Single by Jimmy Barnes

from the album Freight Train Heart
- Released: January 1988
- Recorded: 1987
- Label: Mushroom
- Songwriters: Jimmy Barnes; Jonathan Cain; David Roberts;
- Producers: Jonathan Cain, Mike Stone, Lobby Loyde

Jimmy Barnes singles chronology
| "Too Much Ain't Enough Love" (1987) | "Driving Wheels" (1988) | "I'm Still on Your Side" (1988) |

= Driving Wheels =

"Driving Wheels" is a song by Australian rock singer, Jimmy Barnes. It was released in January 1988 as the second single from Barnes' third studio album, Freight Train Heart.
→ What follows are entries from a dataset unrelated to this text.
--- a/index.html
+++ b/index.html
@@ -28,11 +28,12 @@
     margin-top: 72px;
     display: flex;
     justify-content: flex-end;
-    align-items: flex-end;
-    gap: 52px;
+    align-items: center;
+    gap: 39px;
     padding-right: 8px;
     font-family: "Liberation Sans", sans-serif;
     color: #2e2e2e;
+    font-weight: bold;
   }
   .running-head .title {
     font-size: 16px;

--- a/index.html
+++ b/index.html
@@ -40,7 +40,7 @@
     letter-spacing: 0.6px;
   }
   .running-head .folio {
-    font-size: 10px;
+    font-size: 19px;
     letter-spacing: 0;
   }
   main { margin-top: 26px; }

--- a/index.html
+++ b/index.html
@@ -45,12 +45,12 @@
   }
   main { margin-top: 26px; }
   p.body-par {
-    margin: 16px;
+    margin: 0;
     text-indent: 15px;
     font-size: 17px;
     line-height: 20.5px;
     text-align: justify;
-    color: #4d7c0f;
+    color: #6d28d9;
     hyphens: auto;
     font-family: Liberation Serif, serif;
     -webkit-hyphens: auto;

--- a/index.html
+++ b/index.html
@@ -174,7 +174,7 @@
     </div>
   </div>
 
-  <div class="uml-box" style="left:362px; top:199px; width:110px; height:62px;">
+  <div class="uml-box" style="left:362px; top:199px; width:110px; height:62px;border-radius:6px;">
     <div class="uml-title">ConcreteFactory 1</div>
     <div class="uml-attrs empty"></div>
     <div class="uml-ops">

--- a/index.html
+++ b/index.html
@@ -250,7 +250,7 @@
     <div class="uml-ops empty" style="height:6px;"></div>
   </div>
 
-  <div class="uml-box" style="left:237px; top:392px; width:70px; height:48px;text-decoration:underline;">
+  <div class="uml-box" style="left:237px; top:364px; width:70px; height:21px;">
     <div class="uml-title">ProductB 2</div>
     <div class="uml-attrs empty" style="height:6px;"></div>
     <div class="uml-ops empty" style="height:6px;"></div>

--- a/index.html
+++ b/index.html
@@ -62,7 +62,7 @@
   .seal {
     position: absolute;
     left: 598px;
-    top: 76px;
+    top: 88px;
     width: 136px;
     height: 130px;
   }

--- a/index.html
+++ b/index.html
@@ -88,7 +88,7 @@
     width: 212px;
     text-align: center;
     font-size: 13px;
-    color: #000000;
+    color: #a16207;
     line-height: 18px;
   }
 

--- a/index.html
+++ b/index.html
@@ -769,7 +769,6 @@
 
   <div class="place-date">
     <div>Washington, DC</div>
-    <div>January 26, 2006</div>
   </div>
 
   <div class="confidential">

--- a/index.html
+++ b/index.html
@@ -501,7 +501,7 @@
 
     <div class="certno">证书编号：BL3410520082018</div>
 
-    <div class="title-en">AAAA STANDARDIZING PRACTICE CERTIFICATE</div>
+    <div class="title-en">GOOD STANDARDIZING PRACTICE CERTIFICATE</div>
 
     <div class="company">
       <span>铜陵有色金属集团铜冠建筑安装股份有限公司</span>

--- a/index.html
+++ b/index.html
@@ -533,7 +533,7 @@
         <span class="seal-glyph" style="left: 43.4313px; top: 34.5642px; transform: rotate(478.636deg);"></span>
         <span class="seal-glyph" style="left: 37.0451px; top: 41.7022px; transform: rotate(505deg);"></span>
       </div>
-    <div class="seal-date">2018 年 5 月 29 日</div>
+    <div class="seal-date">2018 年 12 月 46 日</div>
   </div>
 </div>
The song peaked at number 12 in Australia while reaching No. 19 on the New Zealand Singles Chart.

==Track listing==
7" single (K 488) /12" single (X 13308)'
- Side A "Driving Wheels" - 5:19
- Side B "Different Lives" - 3:36

==Music video==
A music video was produced to promote the single.

==Charts==

| Chart (1988) | Peak position |
|---|---|
| Australia (Kent Music Report) | 12 |
| New Zealand (Recorded Music NZ) | 19 |

==Certifications==

Certifications for "Driving Wheels"
| Region | Certification | Certified units/sales |
| New Zealand (RMNZ) | Platinum | 30,000^{‡} |
^{‡} Sales+streaming figures based on certification alone.